VISUALIZATION,
GIS AND GEOSTATISTICS FOR INTERPRETATION OF GEOCHEMICAL DATA.
Katrin Grünfeld
Division of
Geoinformatics, Dept. of Geodesy and Photogrammetry, Royal Institute of
Technology, 100 44 Stockholm, Sweden
This paper presents
a new approach for visual exploration and analysis of multivariable regional
geochemical data. We study techniques from geostatistics, Geographic
Information Systems (GIS) and visualization, and evaluate all three methods
with respect to their advantages and limitations. We suggest a combination of
selected statistical, geostatistical, GIS and visualization tools for analysis
and integration of geochemical data. Emphasis is put on applying interactive
visualization techniques to multivariable geochemical data sets.

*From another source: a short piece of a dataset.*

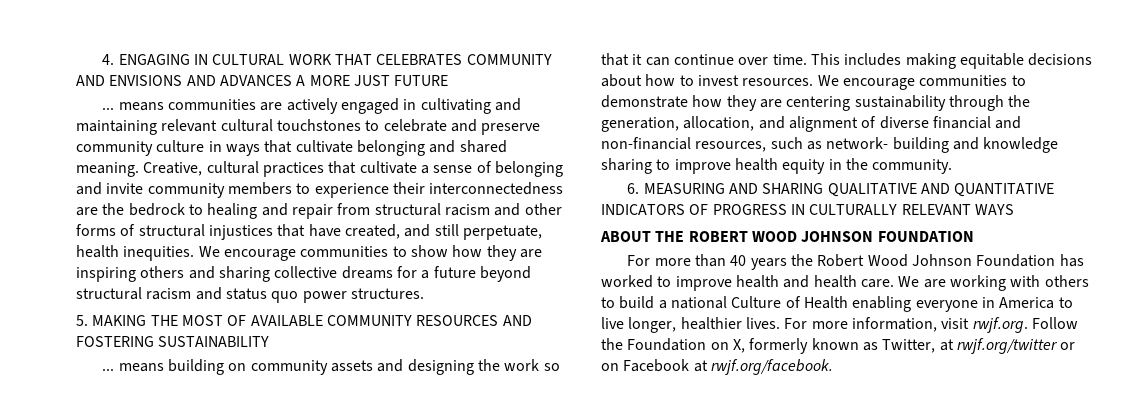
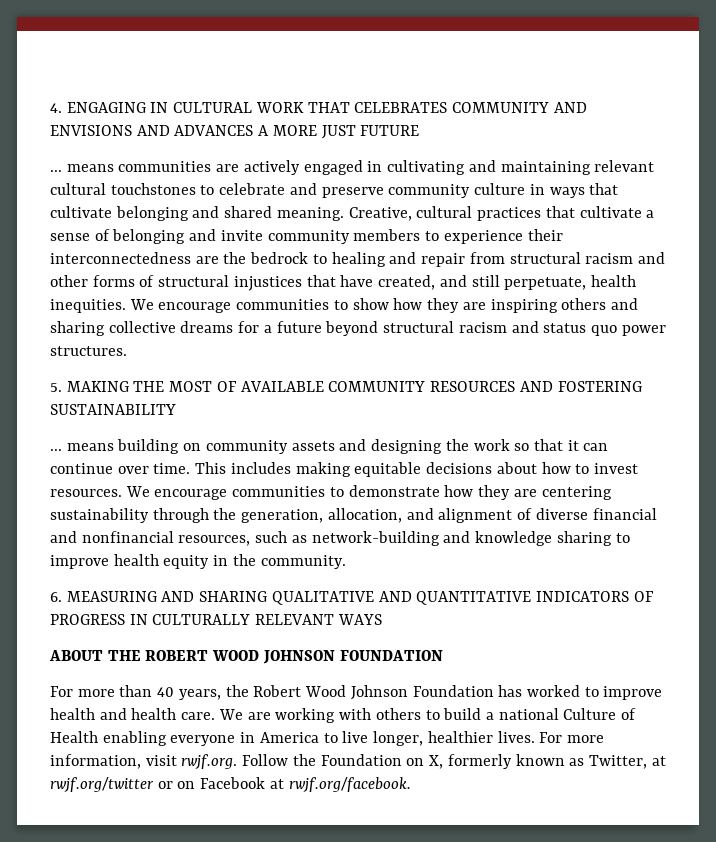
- We encourage communities to demonstrate how they are centering sustainability through the generation, allocation, and alignment of diverse financial and non-financial resources, such as network- building and knowledge sharing to improve health equity in the community.
+ We encourage communities to demonstrate how they are centering sustainability through the generation, allocation, and alignment of diverse financial and nonfinancial resources, such as network-building and knowledge sharing to improve health equity in the community.
- For more than 40 years the Robert Wood Johnson Foundation has worked to improve health and health care.
+ For more than 40 years, the Robert Wood Johnson Foundation has worked to improve health and health care.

Examples of
visual displays are provided for data on heavy metal contents in bedrock, till
and biogeochemical samples as well as time-related moss monitoring data.
In Sweden, much
information on the distribution of chemical elements in rocks as well as their
dispersion and concentration in soil and water has been obtained by regional
geochemical sampling of rocks, sediments, and plant roots from streams. Those
three types of samples form an integrated strategy in environmental research.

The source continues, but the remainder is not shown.